[Start of section]

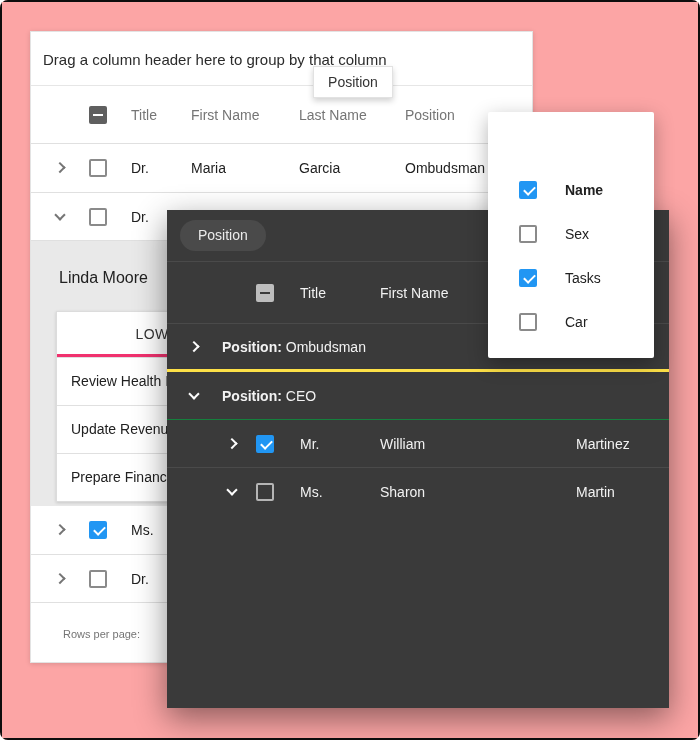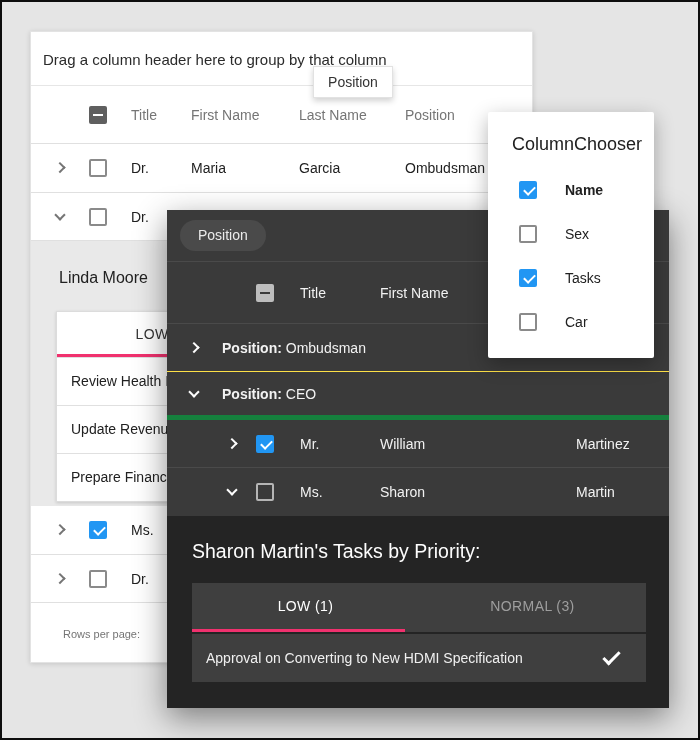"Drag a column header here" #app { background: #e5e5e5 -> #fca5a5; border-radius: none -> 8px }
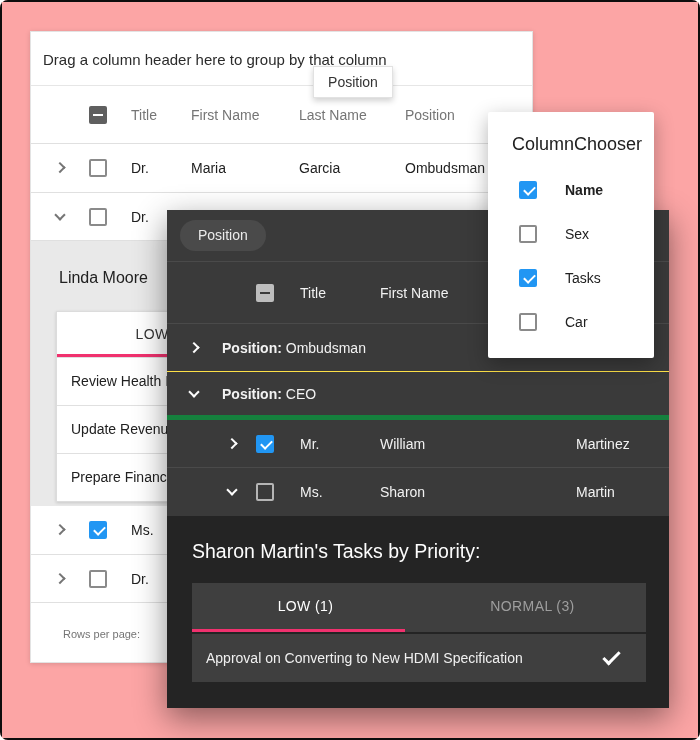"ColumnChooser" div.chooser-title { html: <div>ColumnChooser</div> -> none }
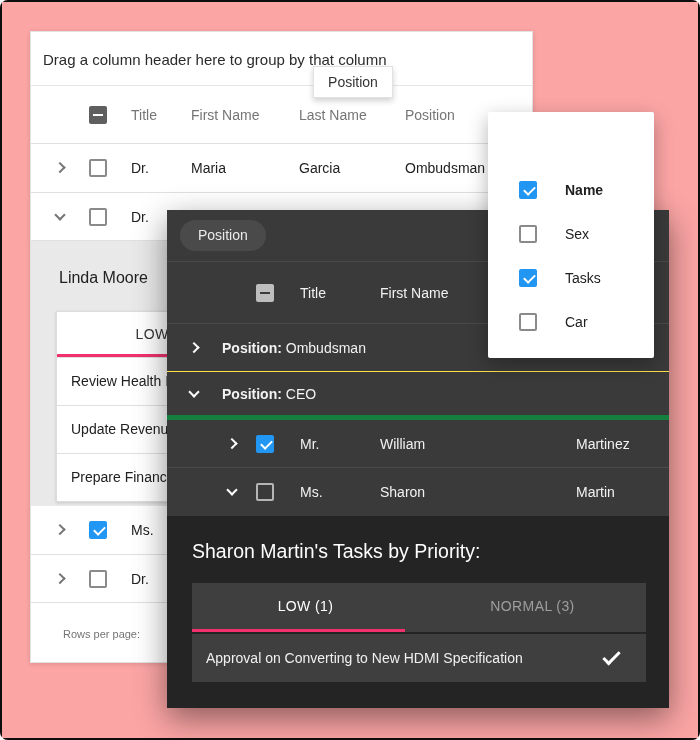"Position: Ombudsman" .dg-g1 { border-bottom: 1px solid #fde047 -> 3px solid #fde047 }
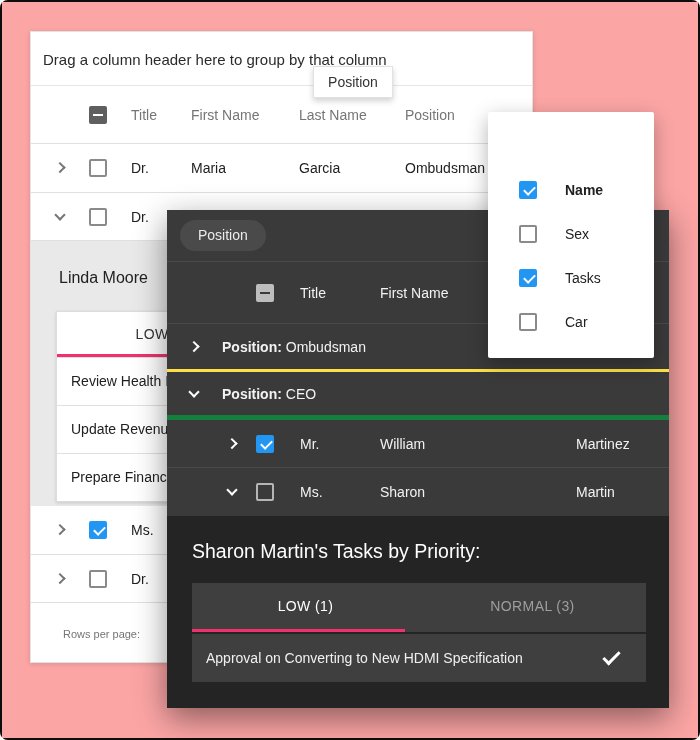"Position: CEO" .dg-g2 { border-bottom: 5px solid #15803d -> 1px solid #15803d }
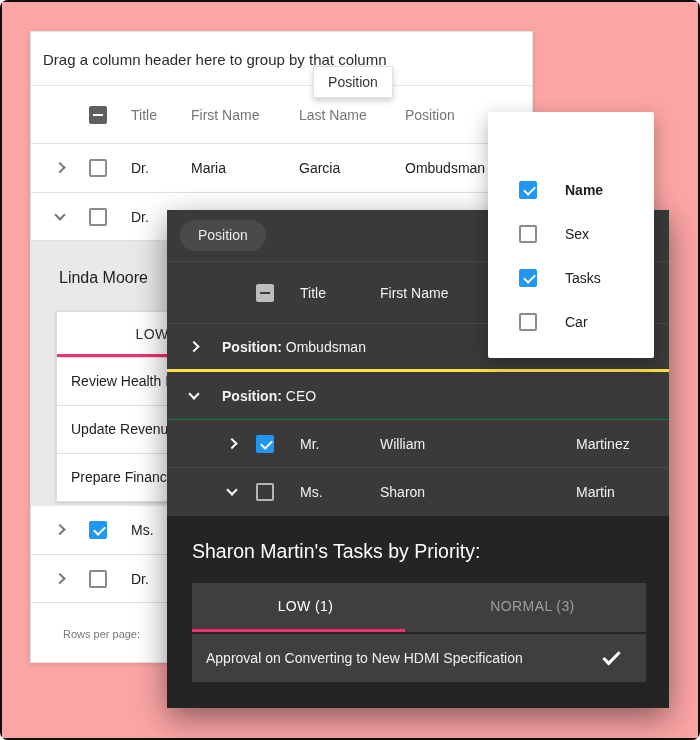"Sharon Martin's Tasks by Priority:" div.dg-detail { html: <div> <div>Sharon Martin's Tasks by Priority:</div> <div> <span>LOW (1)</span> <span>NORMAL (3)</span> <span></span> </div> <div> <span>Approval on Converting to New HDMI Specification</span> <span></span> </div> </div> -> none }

[End of section]
[Start of section]

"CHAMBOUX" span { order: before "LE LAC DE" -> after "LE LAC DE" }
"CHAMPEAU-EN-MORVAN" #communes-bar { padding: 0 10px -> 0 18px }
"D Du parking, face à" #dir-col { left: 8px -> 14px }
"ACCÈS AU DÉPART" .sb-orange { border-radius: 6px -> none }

[End of section]

What you are asked to do
Among the entries above, copy exactly the stretch from the line holding "a column header" through the line holding "border-bottom: 5px solid", leaving out any pictures.

Answer to this task
"Drag a column header here" #app { background: #e5e5e5 -> #fca5a5; border-radius: none -> 8px }
"ColumnChooser" div.chooser-title { html: <div>ColumnChooser</div> -> none }
"Position: Ombudsman" .dg-g1 { border-bottom: 1px solid #fde047 -> 3px solid #fde047 }
"Position: CEO" .dg-g2 { border-bottom: 5px solid #15803d -> 1px solid #15803d }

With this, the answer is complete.